* [INSTRUCTIONS TO FOLLOW]:
Starting at the first entry below, repeat all the data word for word and drop the pictures.

*** Opening of DATA UNDER STUDY ***

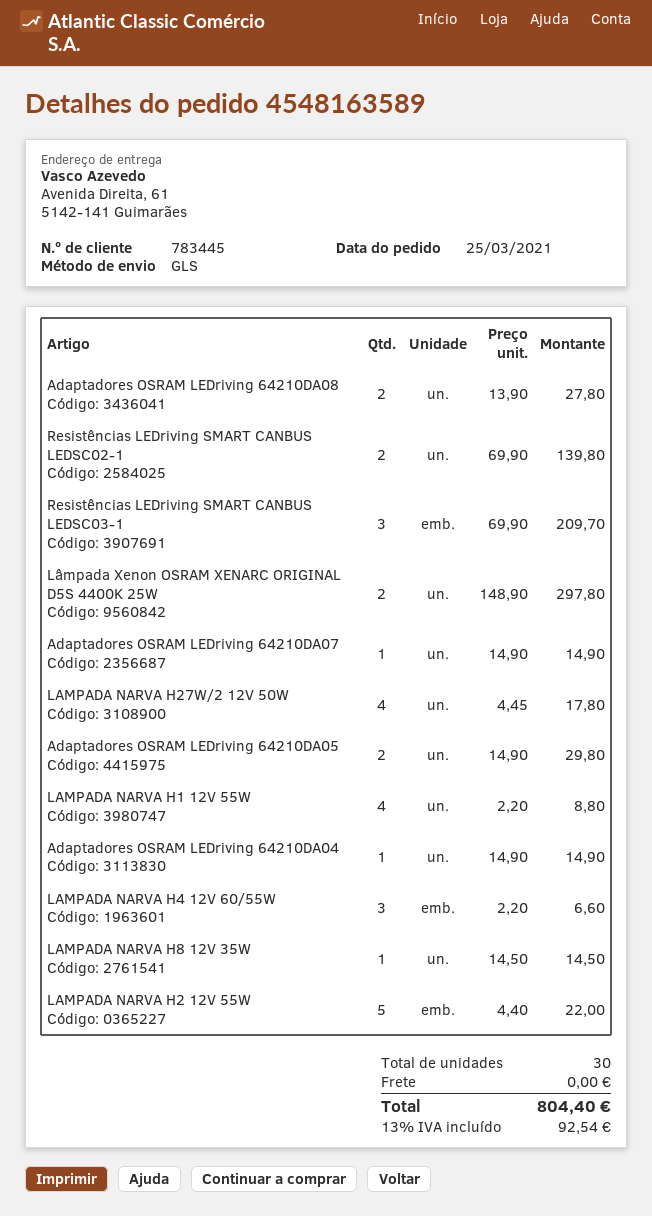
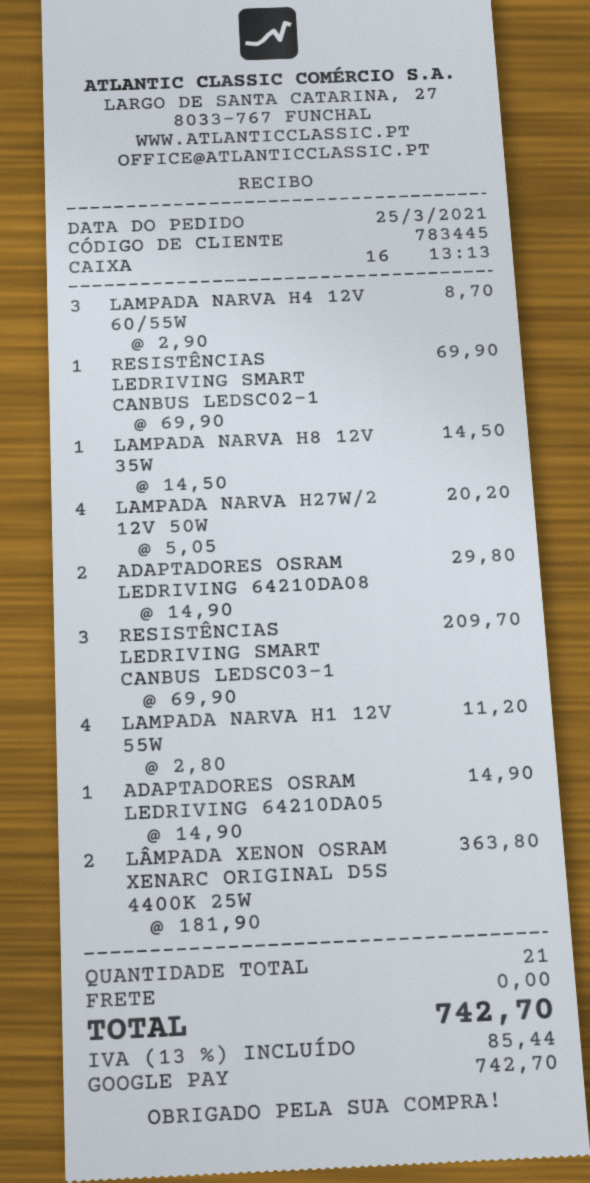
Adaptadores OSRAM LEDriving 64210DA08: 2 x 13.90 = 27.80 -> 2 x 14.90 = 29.80
Resistências LEDriving SMART CANBUS LEDSC02-1: 2 x 69.90 = 139.80 -> 1 x 69.90 = 69.90
Lâmpada Xenon OSRAM XENARC ORIGINAL D5S 4400K 25W: 2 x 148.90 = 297.80 -> 2 x 181.90 = 363.80
Adaptadores OSRAM LEDriving 64210DA07: 1 x 14.90 = 14.90 -> none
LAMPADA NARVA H27W/2 12V 50W: 4 x 4.45 = 17.80 -> 4 x 5.05 = 20.20
Adaptadores OSRAM LEDriving 64210DA05: 2 x 14.90 = 29.80 -> 1 x 14.90 = 14.90
LAMPADA NARVA H1 12V 55W: 4 x 2.20 = 8.80 -> 4 x 2.80 = 11.20
Adaptadores OSRAM LEDriving 64210DA04: 1 x 14.90 = 14.90 -> none
LAMPADA NARVA H4 12V 60/55W: 3 x 2.20 = 6.60 -> 3 x 2.90 = 8.70
LAMPADA NARVA H2 12V 55W: 5 x 4.40 = 22.00 -> none
total quantity: 30 -> 21
tax: 13% = 92.54 -> 13% = 85.44
total: 804.40 -> 742.70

*** Close of DATA UNDER STUDY ***

* [ANSWER AREA]:
Adaptadores OSRAM LEDriving 64210DA08: 2 x 13.90 = 27.80 -> 2 x 14.90 = 29.80
Resistências LEDriving SMART CANBUS LEDSC02-1: 2 x 69.90 = 139.80 -> 1 x 69.90 = 69.90
Lâmpada Xenon OSRAM XENARC ORIGINAL D5S 4400K 25W: 2 x 148.90 = 297.80 -> 2 x 181.90 = 363.80
Adaptadores OSRAM LEDriving 64210DA07: 1 x 14.90 = 14.90 -> none
LAMPADA NARVA H27W/2 12V 50W: 4 x 4.45 = 17.80 -> 4 x 5.05 = 20.20
Adaptadores OSRAM LEDriving 64210DA05: 2 x 14.90 = 29.80 -> 1 x 14.90 = 14.90
LAMPADA NARVA H1 12V 55W: 4 x 2.20 = 8.80 -> 4 x 2.80 = 11.20
Adaptadores OSRAM LEDriving 64210DA04: 1 x 14.90 = 14.90 -> none
LAMPADA NARVA H4 12V 60/55W: 3 x 2.20 = 6.60 -> 3 x 2.90 = 8.70
LAMPADA NARVA H2 12V 55W: 5 x 4.40 = 22.00 -> none
total quantity: 30 -> 21
tax: 13% = 92.54 -> 13% = 85.44
total: 804.40 -> 742.70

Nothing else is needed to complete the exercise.